> [Your instructions]: Among the entries that follow, count the lines with the word "scene" and report the number by itself.

> [Material for this task]:
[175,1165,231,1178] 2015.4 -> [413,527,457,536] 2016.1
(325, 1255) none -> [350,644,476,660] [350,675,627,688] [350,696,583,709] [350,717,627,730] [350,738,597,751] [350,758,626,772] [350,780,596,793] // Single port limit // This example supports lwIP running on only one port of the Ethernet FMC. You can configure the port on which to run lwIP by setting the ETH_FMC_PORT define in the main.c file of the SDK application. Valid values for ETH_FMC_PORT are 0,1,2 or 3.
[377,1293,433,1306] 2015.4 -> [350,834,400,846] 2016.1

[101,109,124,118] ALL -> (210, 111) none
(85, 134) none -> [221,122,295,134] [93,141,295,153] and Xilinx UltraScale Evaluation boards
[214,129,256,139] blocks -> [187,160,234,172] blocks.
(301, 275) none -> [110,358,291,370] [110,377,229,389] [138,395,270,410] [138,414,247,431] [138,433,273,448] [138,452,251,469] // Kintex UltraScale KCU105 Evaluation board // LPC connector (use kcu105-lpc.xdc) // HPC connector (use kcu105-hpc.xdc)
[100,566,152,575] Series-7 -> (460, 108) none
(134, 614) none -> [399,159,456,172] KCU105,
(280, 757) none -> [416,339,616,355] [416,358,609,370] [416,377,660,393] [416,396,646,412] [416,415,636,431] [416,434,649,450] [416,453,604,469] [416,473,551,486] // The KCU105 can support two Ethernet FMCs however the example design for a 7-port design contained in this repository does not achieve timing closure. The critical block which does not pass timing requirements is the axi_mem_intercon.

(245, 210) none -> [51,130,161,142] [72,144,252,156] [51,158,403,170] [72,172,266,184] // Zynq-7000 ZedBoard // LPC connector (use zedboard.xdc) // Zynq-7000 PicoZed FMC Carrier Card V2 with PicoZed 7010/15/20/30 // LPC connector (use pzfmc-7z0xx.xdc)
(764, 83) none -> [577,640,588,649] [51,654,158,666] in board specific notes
---
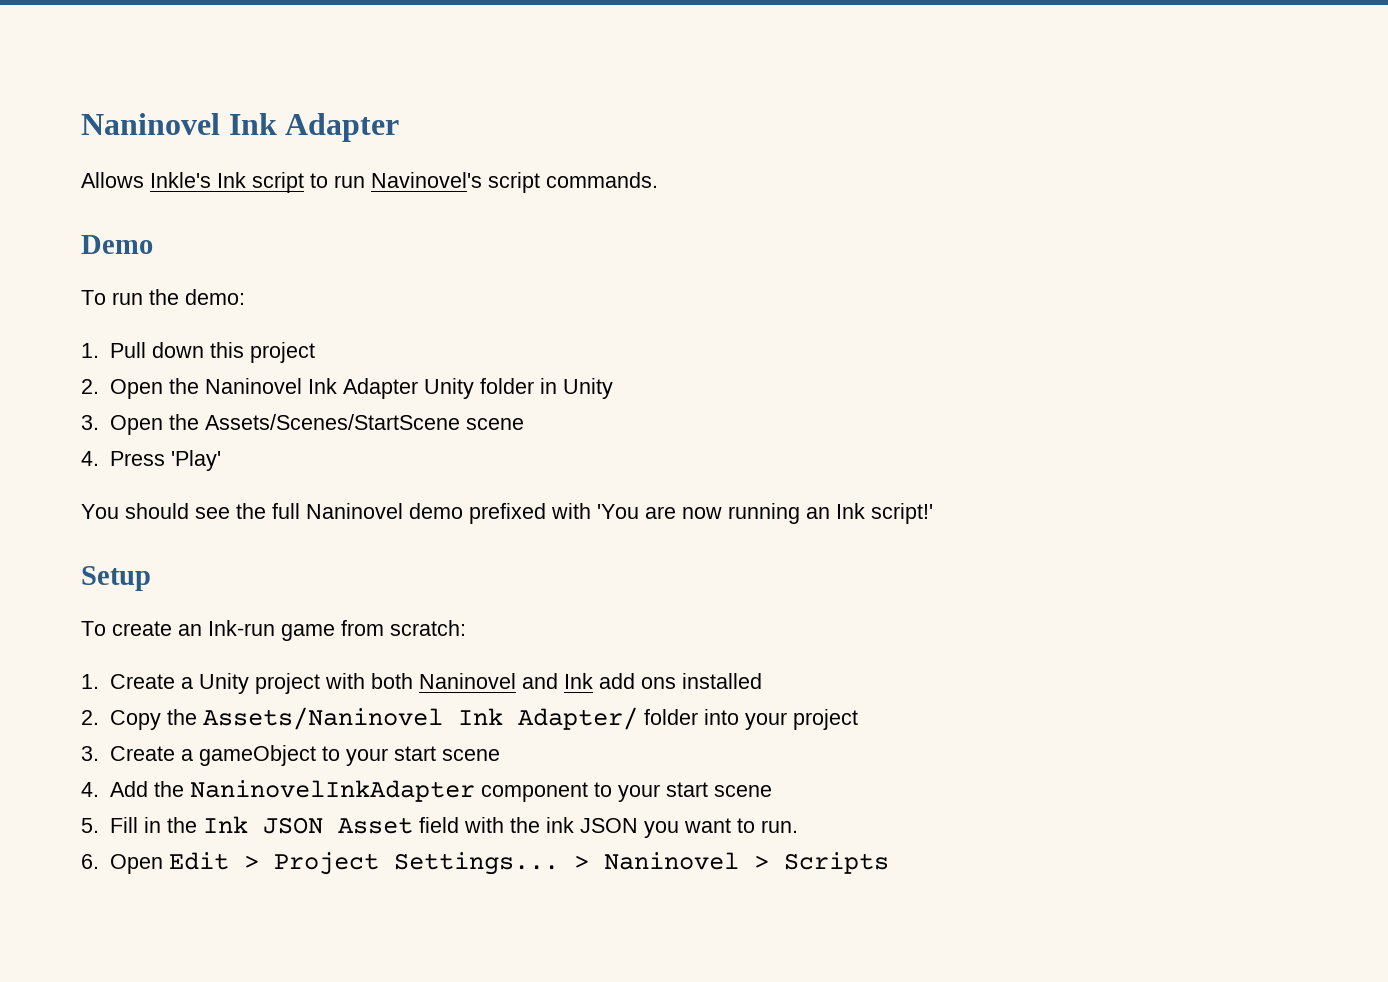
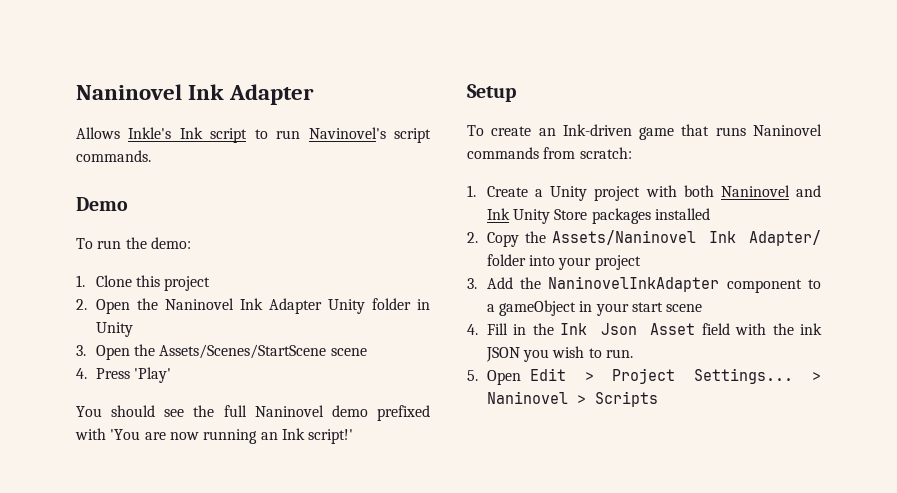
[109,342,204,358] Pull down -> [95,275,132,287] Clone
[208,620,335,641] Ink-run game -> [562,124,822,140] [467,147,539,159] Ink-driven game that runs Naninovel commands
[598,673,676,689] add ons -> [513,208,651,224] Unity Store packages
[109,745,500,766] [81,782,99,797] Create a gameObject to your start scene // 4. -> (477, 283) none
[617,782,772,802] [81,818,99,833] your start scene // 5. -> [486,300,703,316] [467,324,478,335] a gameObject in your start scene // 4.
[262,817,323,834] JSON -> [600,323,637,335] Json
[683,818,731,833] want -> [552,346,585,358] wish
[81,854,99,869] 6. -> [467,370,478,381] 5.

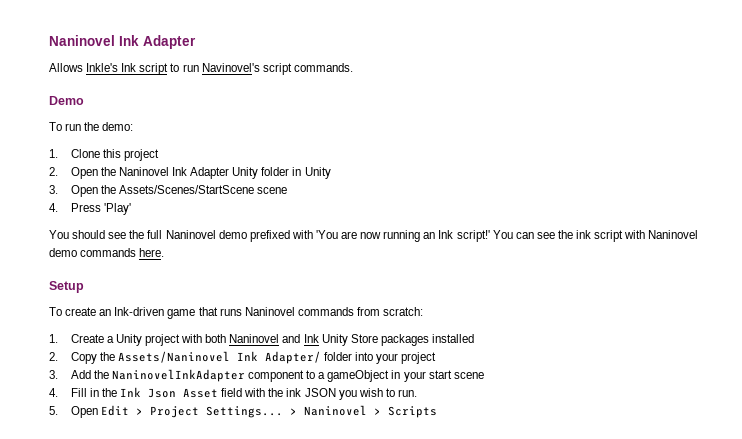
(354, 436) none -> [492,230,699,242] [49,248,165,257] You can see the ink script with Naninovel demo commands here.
--
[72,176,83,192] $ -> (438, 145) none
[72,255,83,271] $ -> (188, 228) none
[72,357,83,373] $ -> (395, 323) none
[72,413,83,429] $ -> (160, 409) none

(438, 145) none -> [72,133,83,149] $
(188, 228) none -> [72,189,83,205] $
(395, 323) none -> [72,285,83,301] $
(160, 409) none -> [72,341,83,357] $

> [Completed exercise]: 2